**Instructions for the task**.
The output is the lines below from the one with "[314,179,369,198] levels, ->" through the one with "[315,568,406,589] questions. ->", both included, printed exactly and with no other line.

(Beginning of The input)

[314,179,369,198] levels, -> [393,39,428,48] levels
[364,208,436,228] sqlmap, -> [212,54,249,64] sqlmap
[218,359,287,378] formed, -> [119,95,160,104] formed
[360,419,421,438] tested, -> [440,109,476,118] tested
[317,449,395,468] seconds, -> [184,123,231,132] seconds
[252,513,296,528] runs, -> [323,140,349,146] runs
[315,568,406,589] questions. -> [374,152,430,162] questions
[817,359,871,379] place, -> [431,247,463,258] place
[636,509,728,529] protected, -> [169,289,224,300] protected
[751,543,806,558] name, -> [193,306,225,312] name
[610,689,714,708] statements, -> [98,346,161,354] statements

(End of The input)
(Beginning of The input)

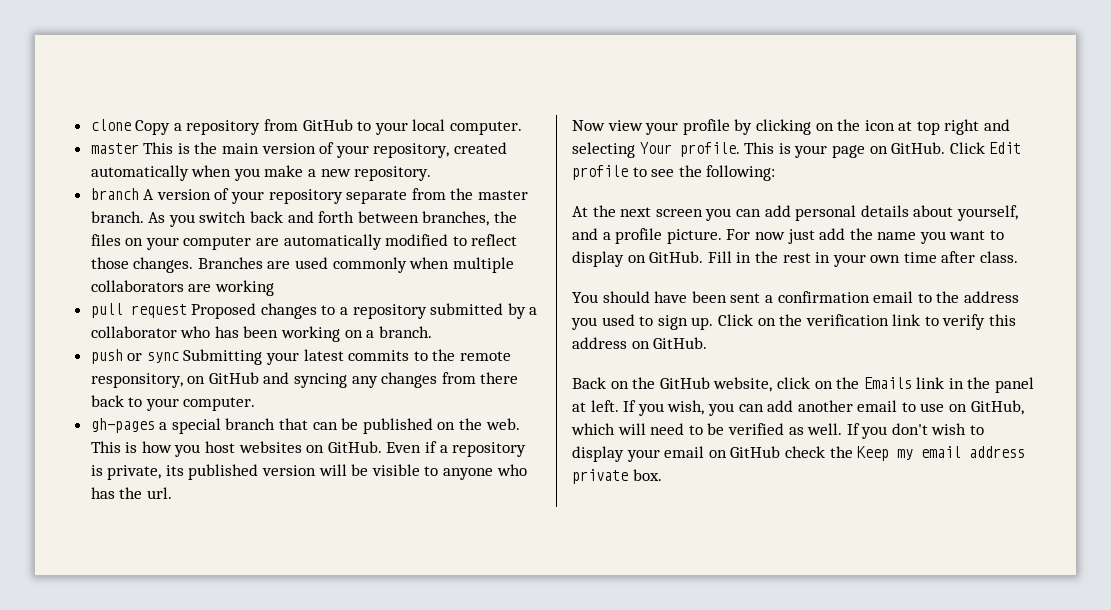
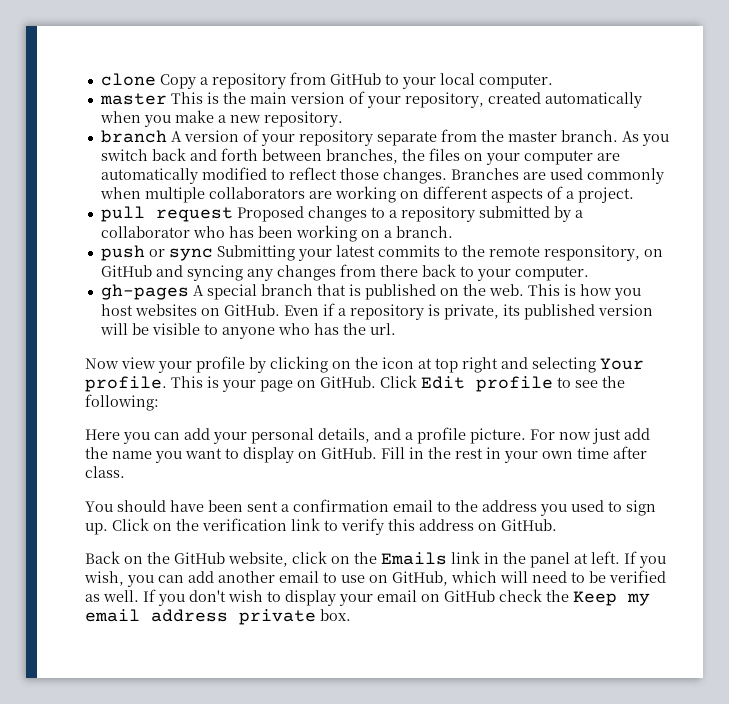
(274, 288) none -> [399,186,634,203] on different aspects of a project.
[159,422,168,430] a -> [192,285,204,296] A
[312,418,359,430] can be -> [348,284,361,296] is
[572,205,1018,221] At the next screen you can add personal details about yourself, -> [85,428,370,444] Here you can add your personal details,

(End of The input)

**Response**.
[314,179,369,198] levels, -> [393,39,428,48] levels
[364,208,436,228] sqlmap, -> [212,54,249,64] sqlmap
[218,359,287,378] formed, -> [119,95,160,104] formed
[360,419,421,438] tested, -> [440,109,476,118] tested
[317,449,395,468] seconds, -> [184,123,231,132] seconds
[252,513,296,528] runs, -> [323,140,349,146] runs
[315,568,406,589] questions. -> [374,152,430,162] questions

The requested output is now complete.